NF-kB, a family of transcription factors, is proven to be closely connected with the cell apoptosis. However, the different NF-kB transcription factors may play diverse and even opposing roles in modulating cell death by apoptosis. The over-expression of NF-kB/RelA protects cells from tumor necrosis factor alpha (TNF-a)-or chemotherapy-mediated apoptosis 12, 32. Enforced expression of NF-kB/RelA blocks apoptosis induced by a variety of proapoptotic agents, including TNF-a 39, 33. In contrast, over-expression of NF-kB/c-Rel in bone marrow cells triggers apoptosis.

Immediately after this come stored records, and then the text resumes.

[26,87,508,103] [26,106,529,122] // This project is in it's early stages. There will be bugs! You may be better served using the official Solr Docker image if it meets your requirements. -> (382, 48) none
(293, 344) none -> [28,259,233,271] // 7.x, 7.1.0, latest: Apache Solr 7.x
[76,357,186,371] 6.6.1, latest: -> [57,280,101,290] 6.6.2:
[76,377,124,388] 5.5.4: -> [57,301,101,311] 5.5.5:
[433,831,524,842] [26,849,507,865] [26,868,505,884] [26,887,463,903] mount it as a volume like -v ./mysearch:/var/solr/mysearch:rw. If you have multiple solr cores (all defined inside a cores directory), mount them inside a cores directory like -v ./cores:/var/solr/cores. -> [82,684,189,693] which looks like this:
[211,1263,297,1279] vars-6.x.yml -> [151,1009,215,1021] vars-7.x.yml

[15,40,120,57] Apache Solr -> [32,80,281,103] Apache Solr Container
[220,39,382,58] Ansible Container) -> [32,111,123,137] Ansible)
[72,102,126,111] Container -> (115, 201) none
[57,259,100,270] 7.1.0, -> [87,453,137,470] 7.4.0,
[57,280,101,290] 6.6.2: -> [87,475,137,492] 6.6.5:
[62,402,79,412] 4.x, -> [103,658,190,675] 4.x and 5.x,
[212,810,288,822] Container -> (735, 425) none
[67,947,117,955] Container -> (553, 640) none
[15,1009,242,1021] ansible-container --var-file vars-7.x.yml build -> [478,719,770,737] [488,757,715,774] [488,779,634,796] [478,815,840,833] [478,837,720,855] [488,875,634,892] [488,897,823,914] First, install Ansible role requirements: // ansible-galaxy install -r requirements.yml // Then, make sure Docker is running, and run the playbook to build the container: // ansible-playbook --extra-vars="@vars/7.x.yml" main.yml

The role of HBx in the activation of NF-kB transcription factors is very complex. HBx can activate NF-kB signal transduction pathway, but the reaction of the cell to HBx is dependent 37. If HBx induces NF-kB/RelA, it results in the suppression of apoptotic cell death. In contrast, if HBx induces NF-kB/c-Rel, it promotes apoptotic cell death 37. However, how HBx triggers different cell reactions is still unknown. Interestingly, the NF-kB has been shown to up-regulate the expression of cIAP2 and cIAP1 in multiple cell lines 5, 41, 45. There is also evidence for cIAP2 induction by NF-kB is some systems 41, 42. Therefore, it is possible that in the HBV infected cells, HBx probably activates the NF-kB/RelA, resulting in the up-regulation of IAPs, consequently, triggering the cell apoptosis. The up-regulation of IAP by NF-kB in the HBV infected cells needs further investigation.

Using the transgenic mice, Hildt and his colleagues found that the PreS2 activators could exert a tumor-promoter-like function by activation of the PKC/c-Raf-1/MAP2-kinase signaling cascade that is a prerequisite for preS2-dependent activation of AP-1 and NF-kB 13, 14. However, the activation of NF-kB transcription factors has been shown to correlate with the cell apoptosis, as we mentioned before, therefore, the preS2 activator perhaps also is responsible to the up-regulation of cIAPs in the HBV expressing cells.

Altogether, the development of hepatocellular carcinoma perhaps is a result of long process of multi-genetic change of the HBV infection. Nevertheless, the discovery of over-expression of cIAPs in the HBV expressing cells gives a possible way to study the relationship of cell apoptosis and the development of the carcinogenesis.